(Beginning of Source material)
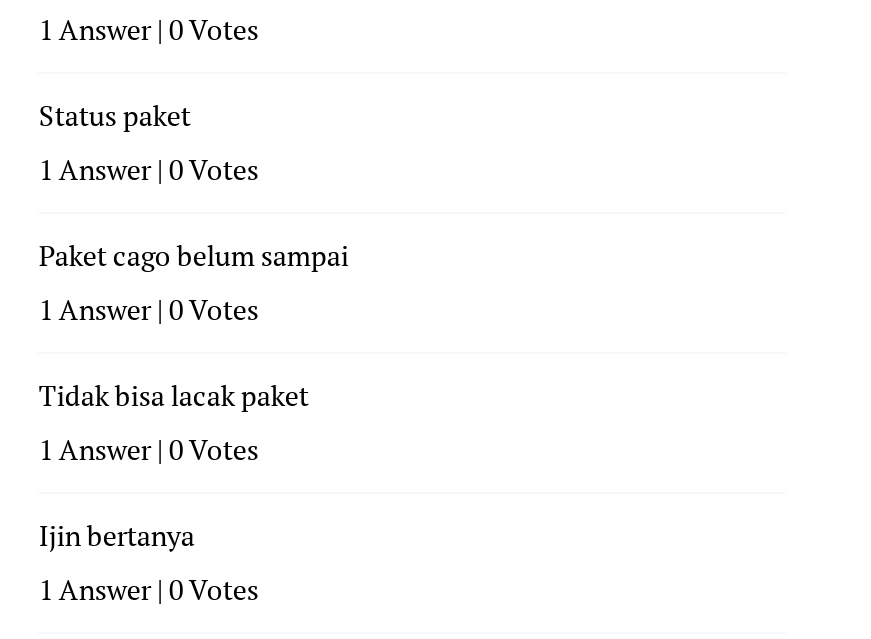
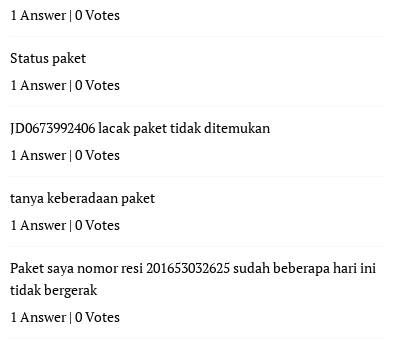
- Paket cago belum sampai
+ JD0673992406 lacak paket tidak ditemukan

- Tidak bisa lacak paket
+ tanya keberadaan paket

- Ijin bertanya
+ Paket saya nomor resi 201653032625 sudah beberapa hari ini
+ tidak bergerak
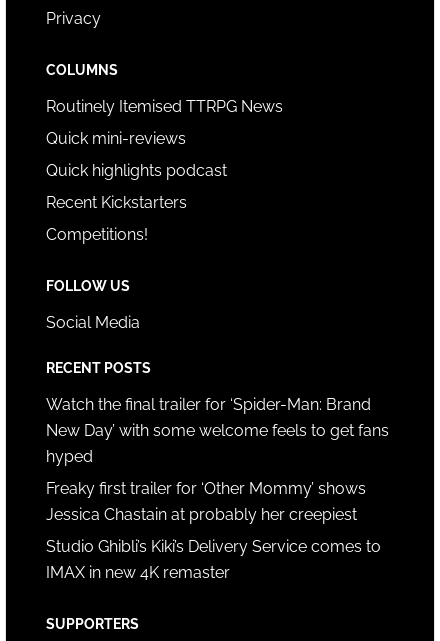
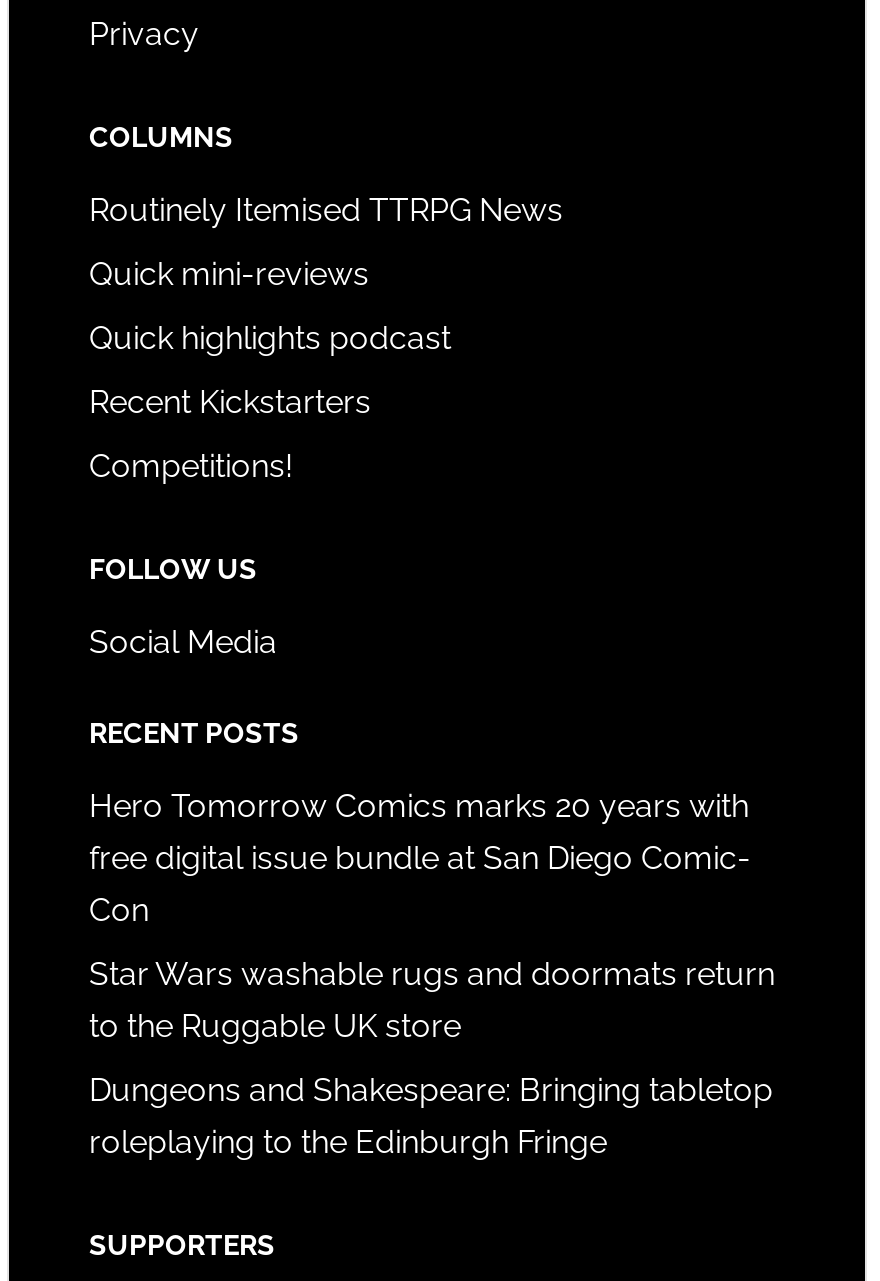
- Watch the final trailer for ‘Spider-Man: Brand
- New Day’ with some welcome feels to get fans
- hyped
+ Hero Tomorrow Comics marks 20 years with
+ free digital issue bundle at San Diego Comic-
+ Con

- Freaky first trailer for ‘Other Mommy’ shows
- Jessica Chastain at probably her creepiest
+ Star Wars washable rugs and doormats return
+ to the Ruggable UK store

- Studio Ghibli’s Kiki’s Delivery Service comes to
- IMAX in new 4K remaster
+ Dungeons and Shakespeare: Bringing tabletop
+ roleplaying to the Edinburgh Fringe
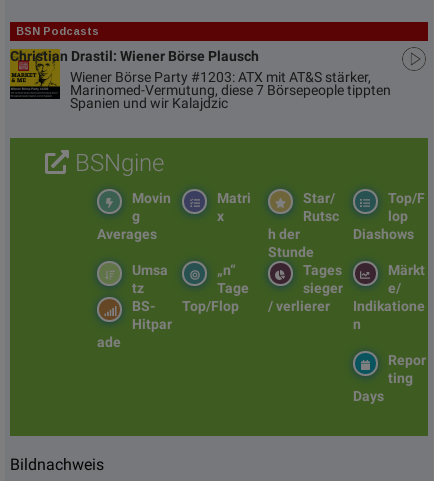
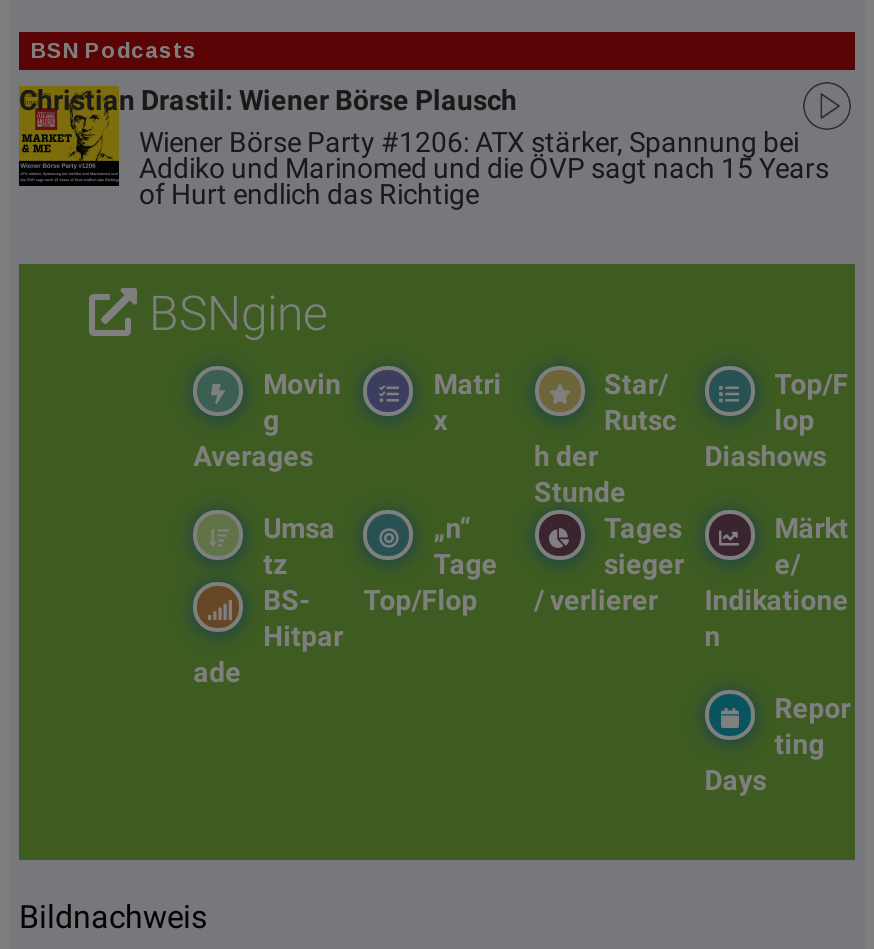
- Wiener Börse Party #1203: ATX mit AT&S stärker,
- Marinomed-Vermutung, diese 7 Börsepeople tippten
- Spanien und wir Kalajdzic
+ Wiener Börse Party #1206: ATX stärker, Spannung bei
+ Addiko und Marinomed und die ÖVP sagt nach 15 Years
+ of Hurt endlich das Richtige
(End of Source material)
* [How to complete this task]
From the opening line of the listing above through the line bearing "- Watch the", repeat each line exactly. Drop every picture.

* [Solution to this exercise]
- Paket cago belum sampai
+ JD0673992406 lacak paket tidak ditemukan

- Tidak bisa lacak paket
+ tanya keberadaan paket

- Ijin bertanya
+ Paket saya nomor resi 201653032625 sudah beberapa hari ini
+ tidak bergerak
- Watch the final trailer for ‘Spider-Man: Brand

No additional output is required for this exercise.